- Task material -
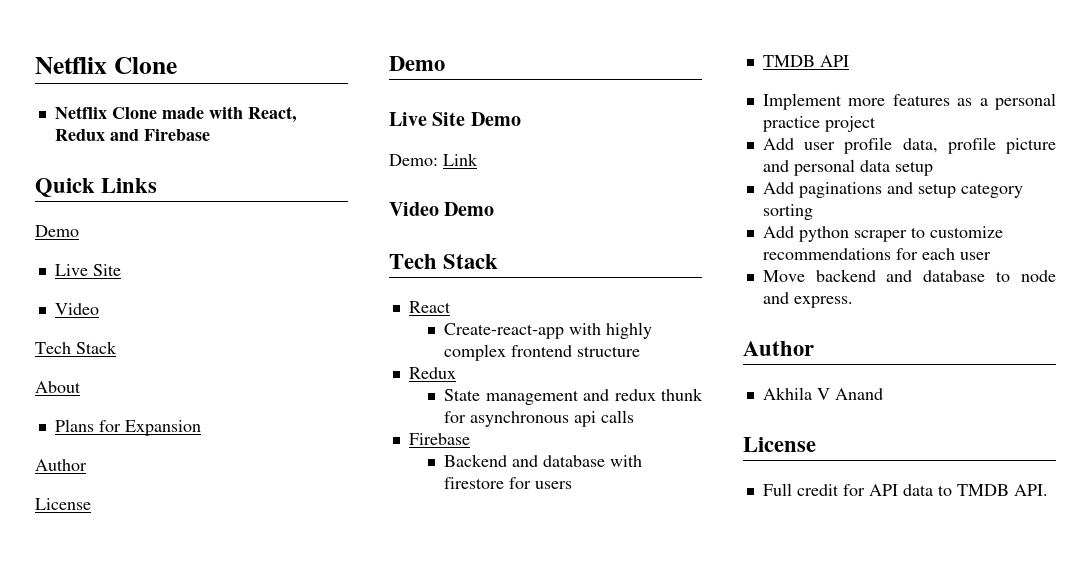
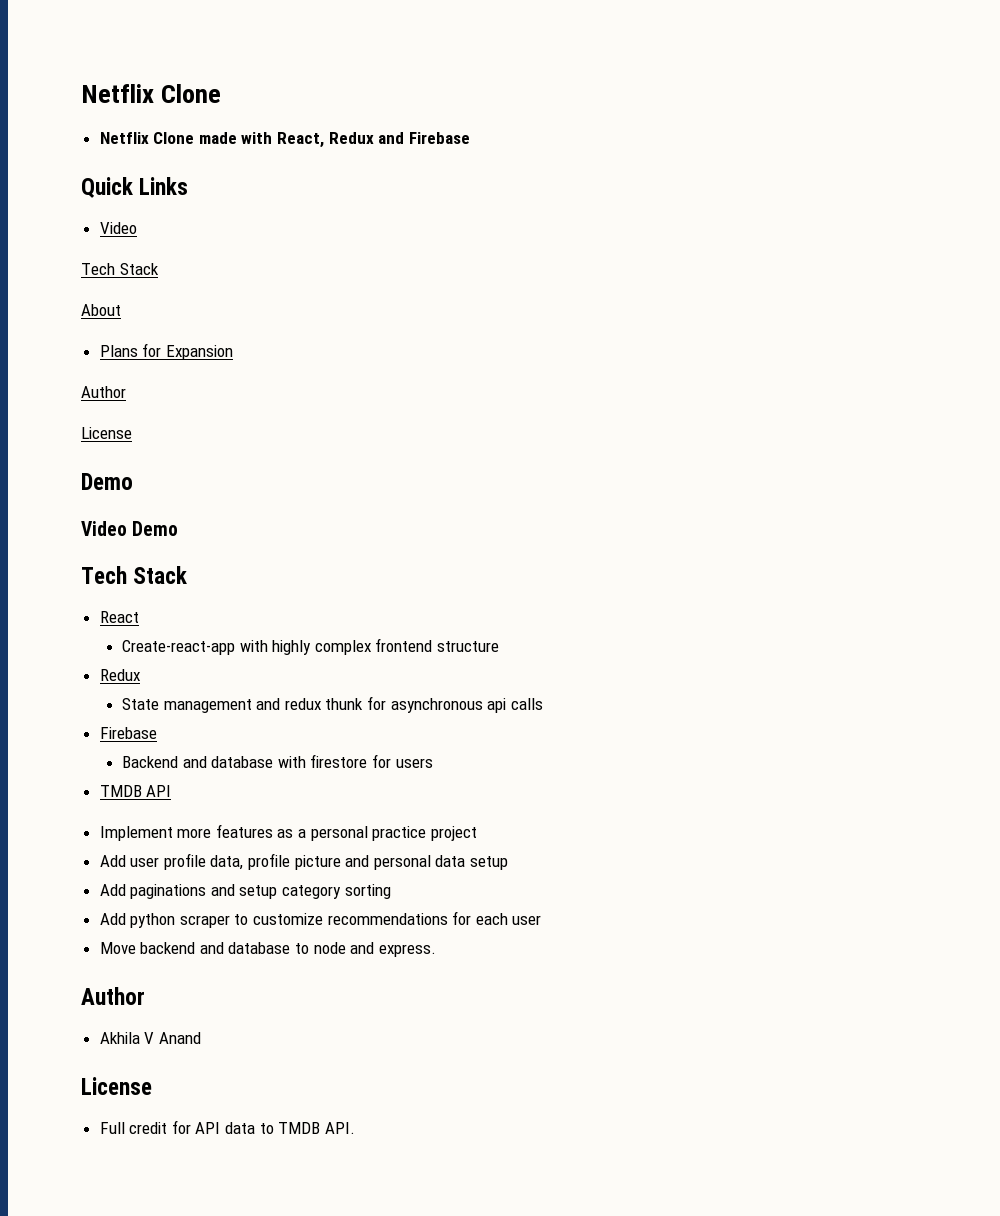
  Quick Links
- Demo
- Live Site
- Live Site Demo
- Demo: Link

- Assigned task -
Only the entries themselves should be output, word for word, with all pictures omitted.

- Exercise result -
  Quick Links
- Demo
- Live Site
- Live Site Demo
- Demo: Link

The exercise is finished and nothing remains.